:: MATERIAL FOR THIS EXERCISE ::
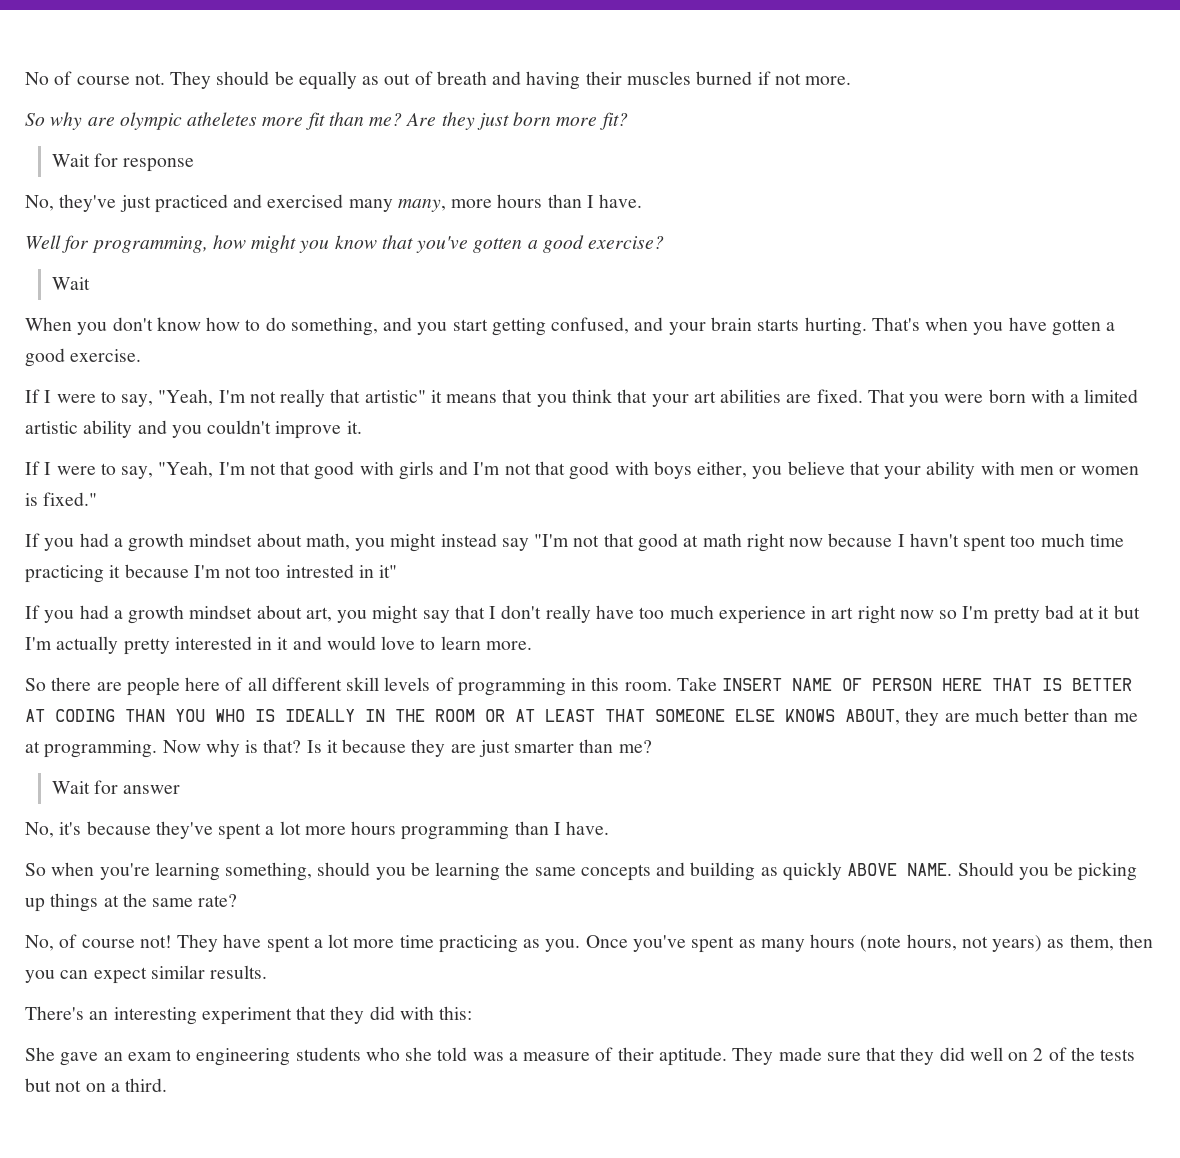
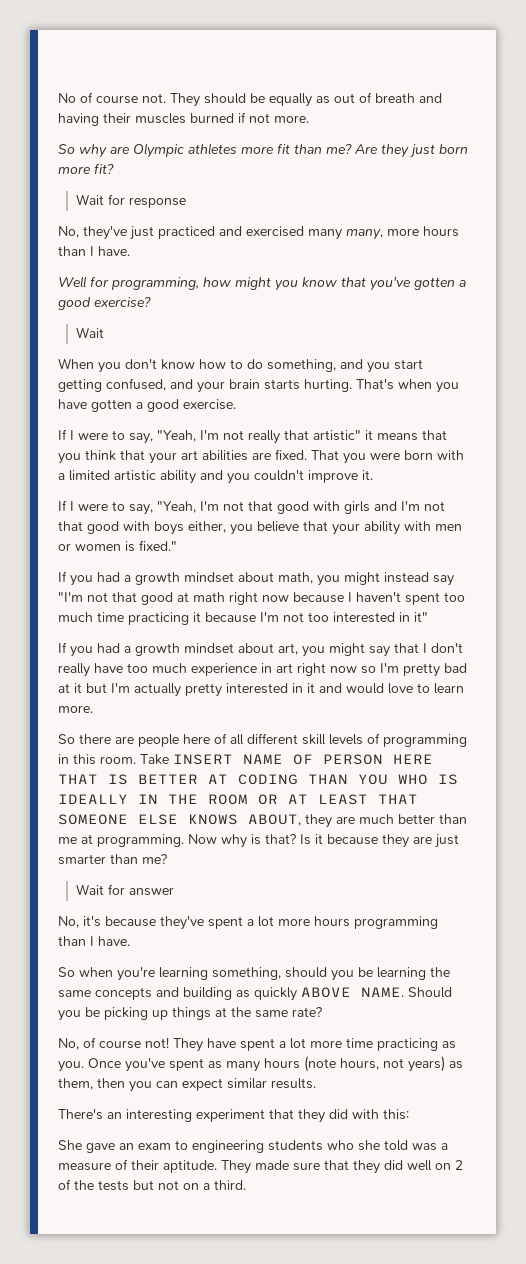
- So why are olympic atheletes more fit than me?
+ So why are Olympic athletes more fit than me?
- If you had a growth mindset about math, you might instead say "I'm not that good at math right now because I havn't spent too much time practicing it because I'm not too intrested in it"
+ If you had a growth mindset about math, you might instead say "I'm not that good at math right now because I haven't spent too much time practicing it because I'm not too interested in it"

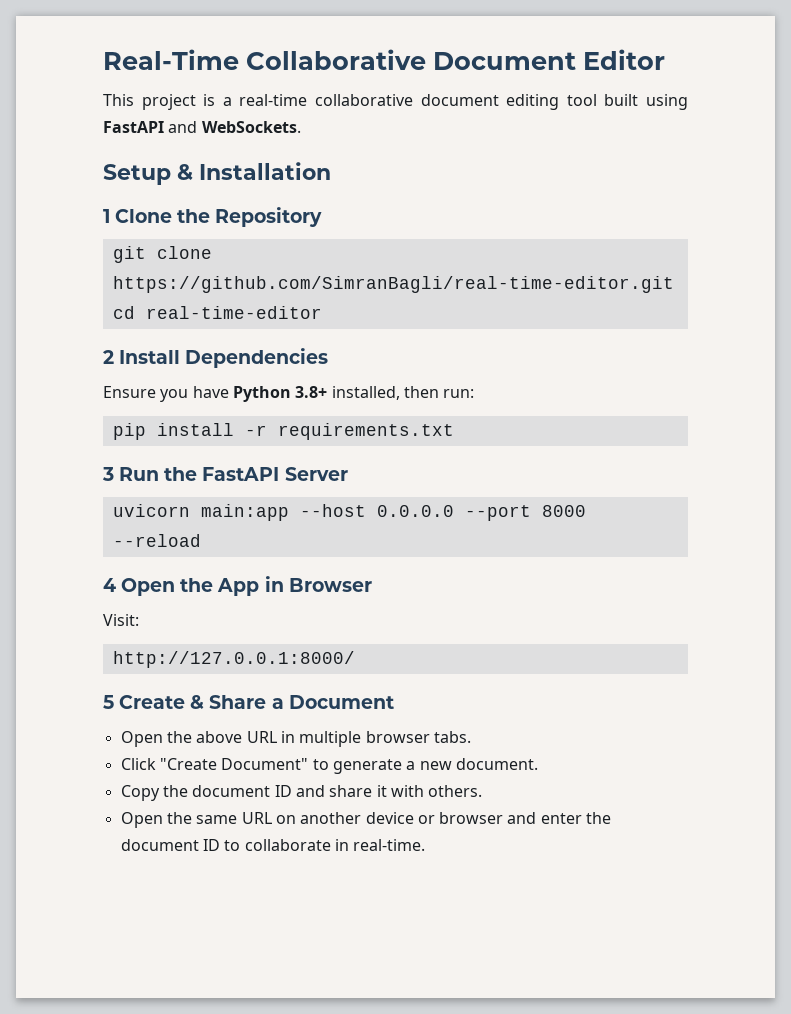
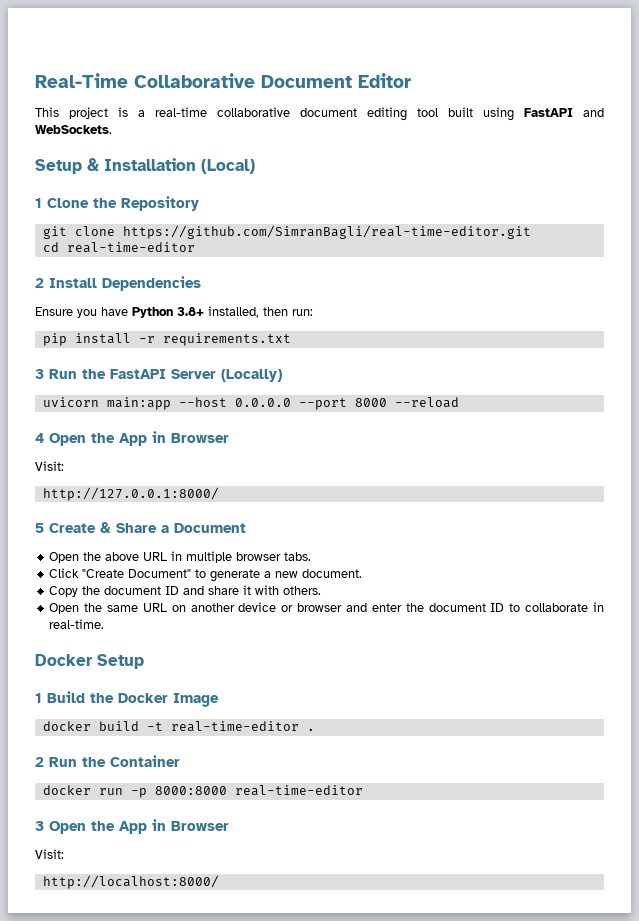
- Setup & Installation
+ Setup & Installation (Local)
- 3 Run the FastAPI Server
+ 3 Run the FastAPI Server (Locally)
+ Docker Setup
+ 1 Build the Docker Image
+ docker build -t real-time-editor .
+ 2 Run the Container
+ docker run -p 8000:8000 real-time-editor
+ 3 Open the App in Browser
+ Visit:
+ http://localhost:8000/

--

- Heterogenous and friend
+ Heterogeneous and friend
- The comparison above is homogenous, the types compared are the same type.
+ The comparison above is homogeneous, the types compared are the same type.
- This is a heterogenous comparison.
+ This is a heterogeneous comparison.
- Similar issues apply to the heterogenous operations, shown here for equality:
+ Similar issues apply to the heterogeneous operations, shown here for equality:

* * *

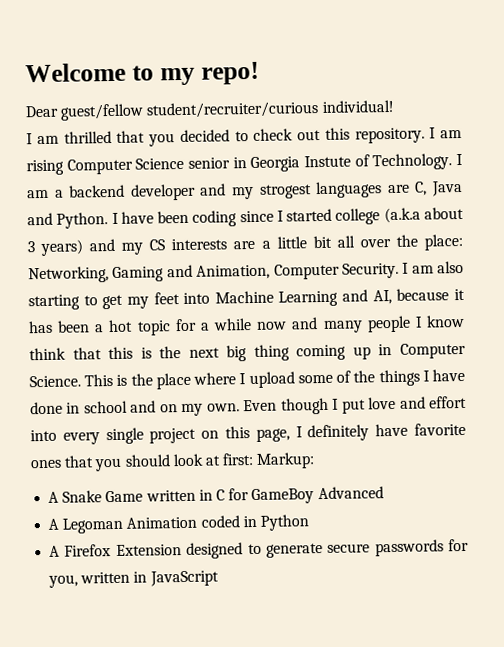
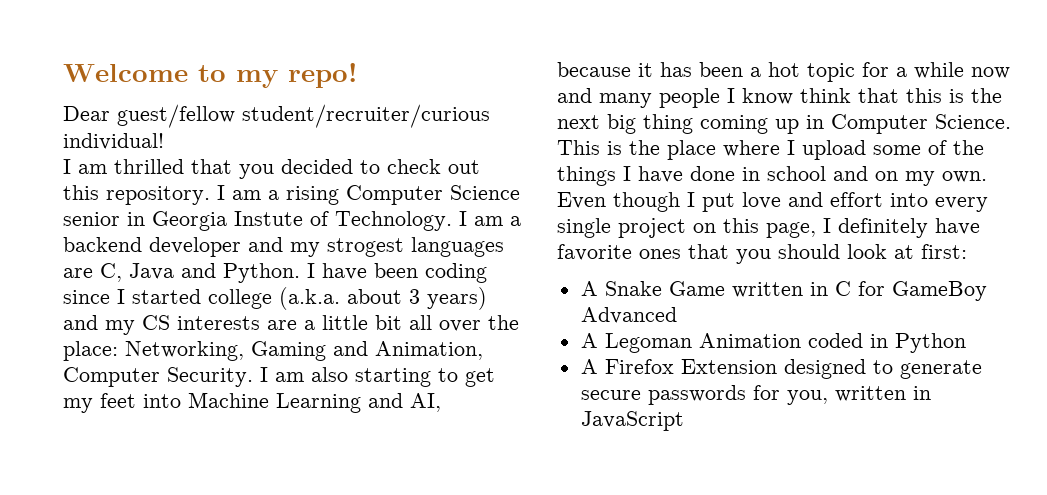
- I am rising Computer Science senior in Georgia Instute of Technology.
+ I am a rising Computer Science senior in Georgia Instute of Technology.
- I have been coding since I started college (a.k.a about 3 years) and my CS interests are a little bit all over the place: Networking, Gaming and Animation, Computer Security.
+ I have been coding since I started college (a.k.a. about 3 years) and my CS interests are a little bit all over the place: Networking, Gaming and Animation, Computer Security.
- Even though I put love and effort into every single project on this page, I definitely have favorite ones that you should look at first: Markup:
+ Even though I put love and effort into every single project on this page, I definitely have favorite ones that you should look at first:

:: EXERCISE ::
Retype the lines above exactly as they appear, from the line containing "- If you had" through the line containing "Setup & Installation (Local)", and leave out any pictures.

:: OUTPUT BELOW ::
- If you had a growth mindset about math, you might instead say "I'm not that good at math right now because I havn't spent too much time practicing it because I'm not too intrested in it"
+ If you had a growth mindset about math, you might instead say "I'm not that good at math right now because I haven't spent too much time practicing it because I'm not too interested in it"

- Setup & Installation
+ Setup & Installation (Local)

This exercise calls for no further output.